Besides providing encouragement through funding, the ISC program will allow some international study courses to become a regular, planned part of FMU’s curriculum. That’s in contrast to FMU’s current international programs, which include exchange programs where students choose their curriculum individually, and international travel studies, which offer courses of study planned on more of an ad hoc basis. Typically, those curriculums are not repeated from year to year, so students either latch on when they become available, or they have to wait to see what the next year will bring.

“This funding allows us to plan well in advance,” says Knowles. “We can do this a year in advance, if not more. So, we can start recruiting earlier, getting courses in front of students, and it helps students, too. They can plan well ahead, lining up funding and making schedules. I think everyone benefits.”

FMU President Fred Carter, a long-time advocate of travel in education and the driving force behind the university’s expansion into international programming in recent years, calls the international study center initiative a “major step for FMU.”

“We have long organized all kinds of trips overseas — faculty-led trips, student exchange,” says Carter. “This will be a little different approach. We’ll designate a series of international studies centers. The first will be WildSumaco. We’ll have funds set aside to accommodate a certain number of kids each year, and then there will be the recurring curriculum element. That makes it more of an integral part of the curriculum, as opposed to something of an aside.

“We’ll still retain a good deal of flexibility, which is important. This could be an intensive course of study during spring break or Maymester, or it could be something longer in the summer. But what’s critical is that it would involve recurring trips, recurring groups of students, on a systematic basis, studying standard curriculum. We think that will make it more inviting to our students and therefore, open this door to more of them.”

Carter says the university expects to open 1-2 additional ISC’s in the next few years. Starting at WildSumaco made sense because FMU manages that facility and has first call on its resources (other universities send students there as well). The next ISC’s are likely to be at universities overseas where FMU has an existing relationship. An example is the University of Landau, in Landau in der Pfalz, Germany, which has hosted FMU students for a number of years.

Expanded locations will mean expansion across FMU’s academic disciplines as well, although Knowles says plans are already in the works to bring disciplines beyond biology and education to WildSumaco. Assistant Professor Brittany Gilbert of FMU’s fine arts department, and associate professor Julie Mixon, who teaches photography at FMU, are both planning to travel to WildSumaco this summer for the first of what Knowles hopes will be many “familiarization trips” by faculty from many disciplines.
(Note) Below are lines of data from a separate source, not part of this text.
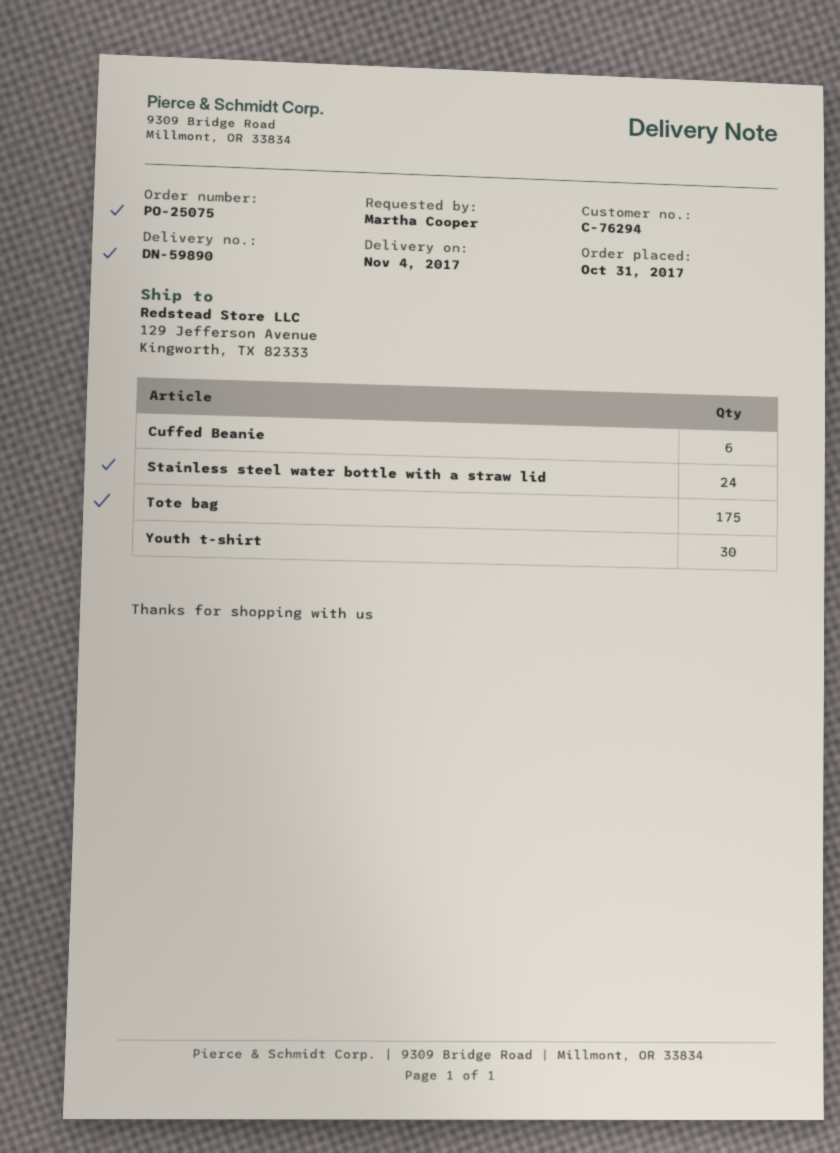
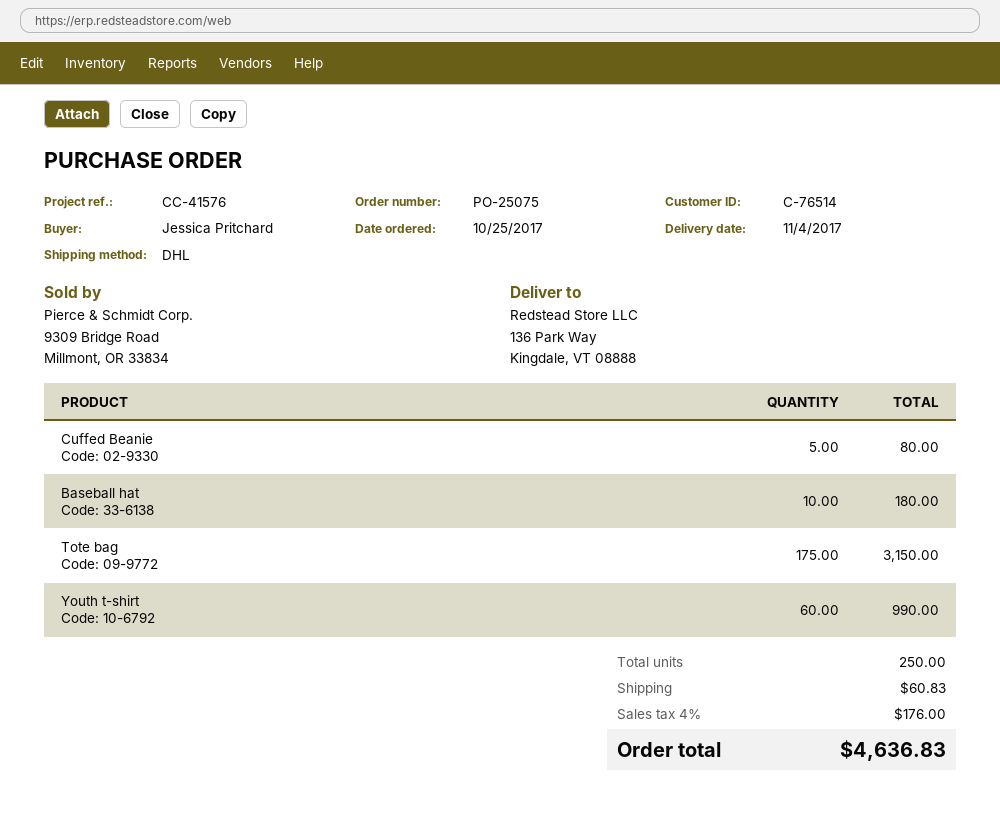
order date: 2017-10-31 -> 2017-10-25
customer number: C-76294 -> C-76514
ordered by: Martha Cooper -> Jessica Pritchard
ship to: 129 Jefferson Avenue, Kingworth, TX 82333 -> 136 Park Way, Kingdale, VT 08888
Cuffed Beanie: 6 -> 5
Stainless steel water bottle with a straw lid: 24 -> none
Youth t-shirt: 30 -> 60
Baseball hat: none -> 10

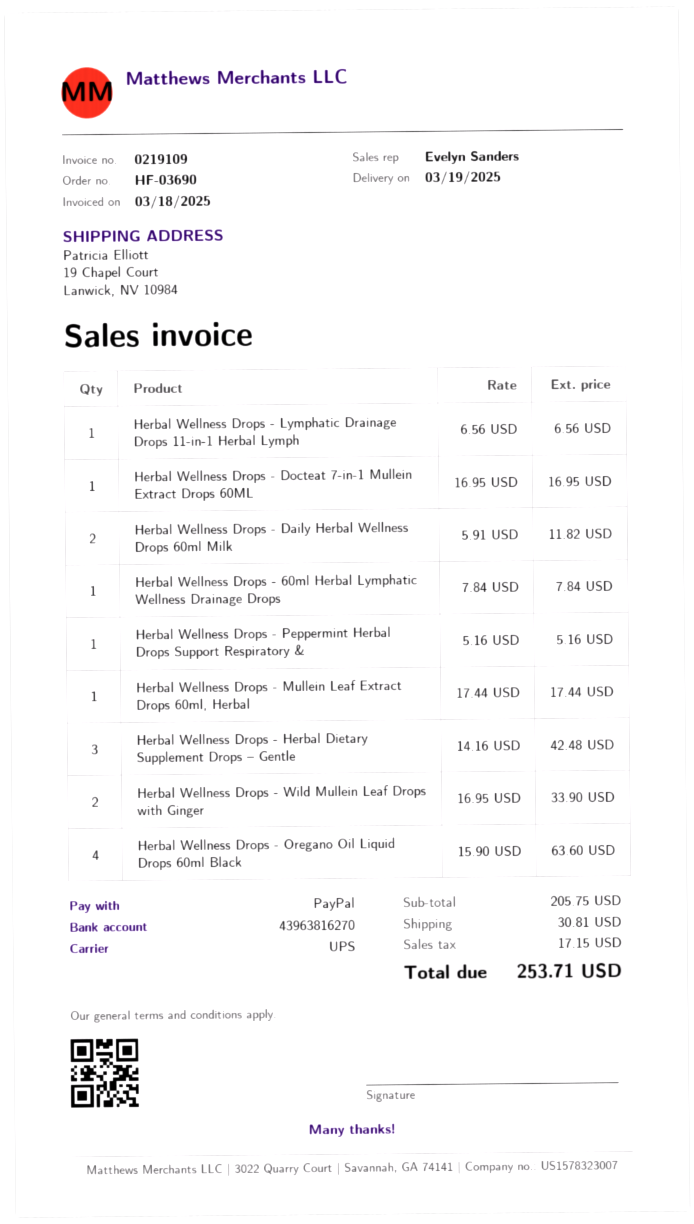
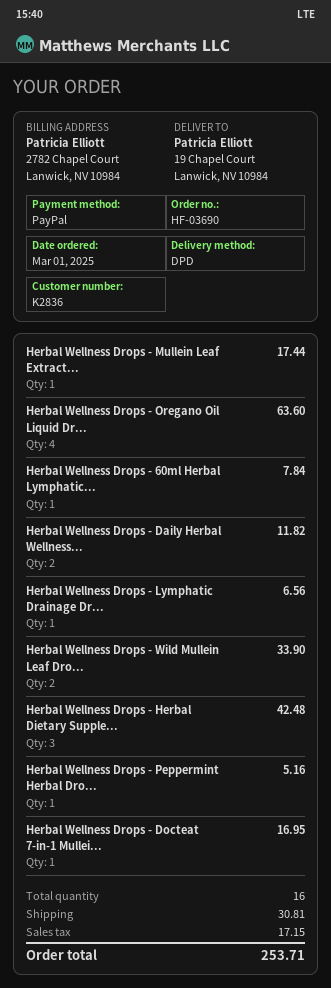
shipping method: UPS -> DPD

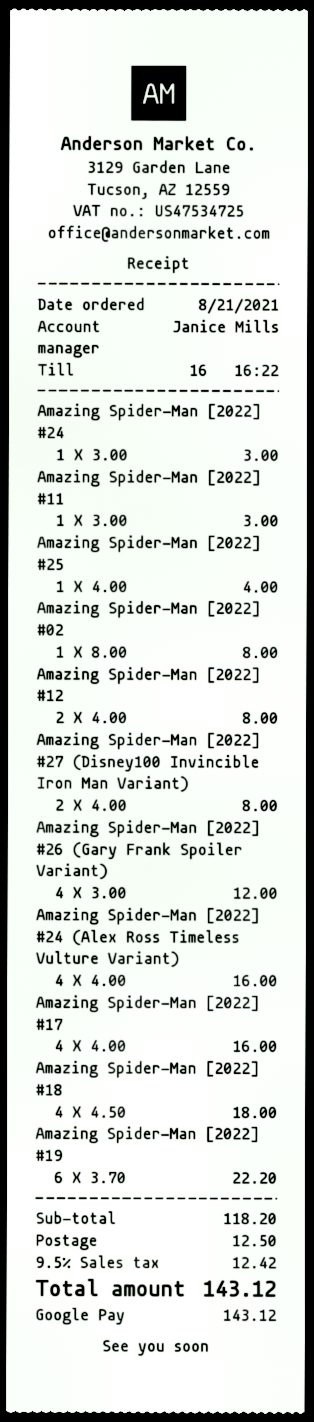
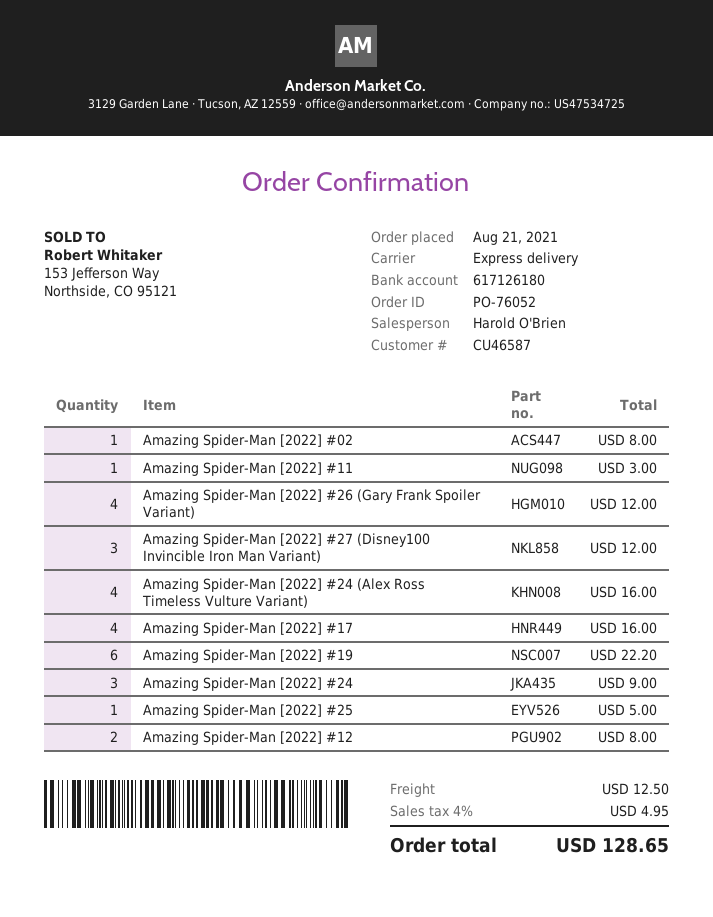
sales rep: Janice Mills -> Harold O'Brien
Amazing Spider-Man [2022] #24: 1 for 3.00 -> 3 for 9.00
Amazing Spider-Man [2022] #25: 1 for 4.00 -> 1 for 5.00
Amazing Spider-Man [2022] #27 (Disney100 Invincible Iron Man Variant): 2 for 8.00 -> 3 for 12.00
Amazing Spider-Man [2022] #18: 4 for 18.00 -> none
tax: 9.5% = 12.42 -> 4% = 4.95
total: 143.12 -> 128.65

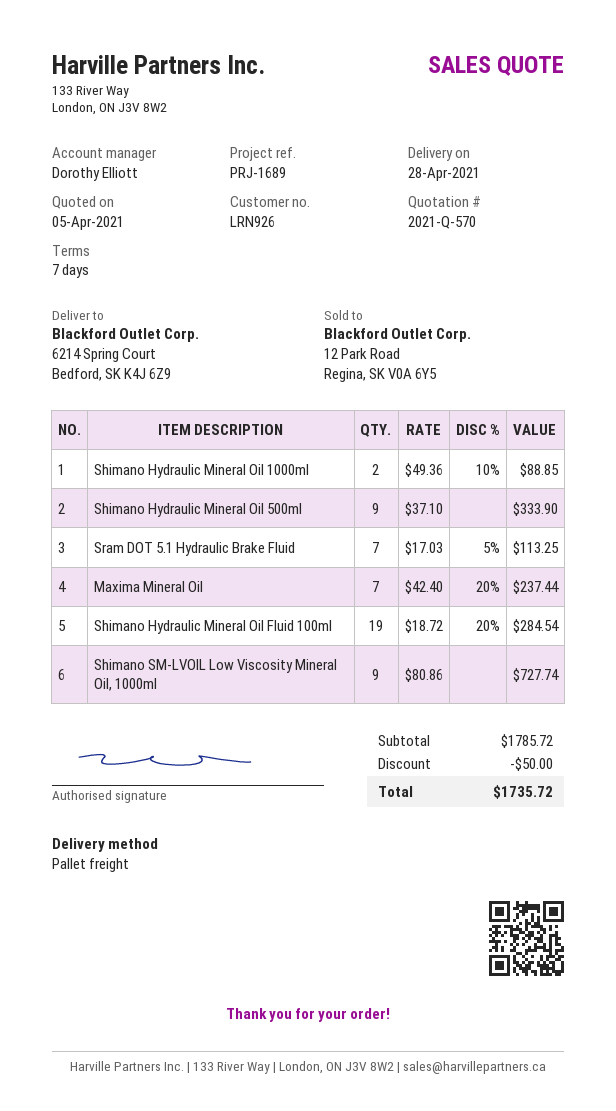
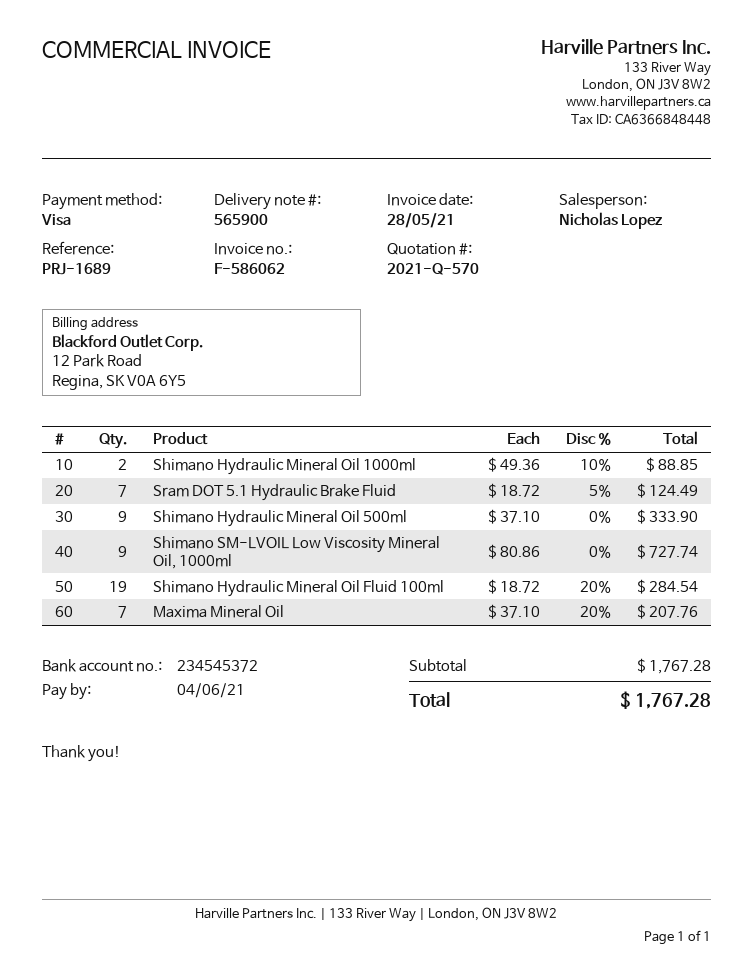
sales rep: Dorothy Elliott -> Nicholas Lopez
Sram DOT 5.1 Hydraulic Brake Fluid: 7 x 17.03 - 5% = 113.25 -> 7 x 18.72 - 5% = 124.49
Maxima Mineral Oil: 7 x 42.40 - 20% = 237.44 -> 7 x 37.10 - 20% = 207.76
subtotal: 1785.72 -> 1767.28
discount: 50.00 -> none
total: 1735.72 -> 1767.28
“The site (WildSumaco) is so unique, so beautiful, that I think it will lend itself to many uses, many inspirations,” says Knowles. “We’ve been talking about bringing artists, writers, and thinkers of all kinds here for some time. Experiencing it in person will let them start imagining what they might do for our students here. Some might like to teach a particular course. Some might plan independent study projects.

“This new structure (the ISC’s) will allow a lot of variety,” says Knowles. “The funds set aside will cover a 15-day stay, or thereabouts. But it could certainly be a little longer, and it could be a little shorter, too. I think it will open the door to a lot of new experiences. The good news is all of them will be built around travel. We’re so fortunate to have a president here who has the vision to understand how important that is. It’s really unbelievable for us to have something like this here.”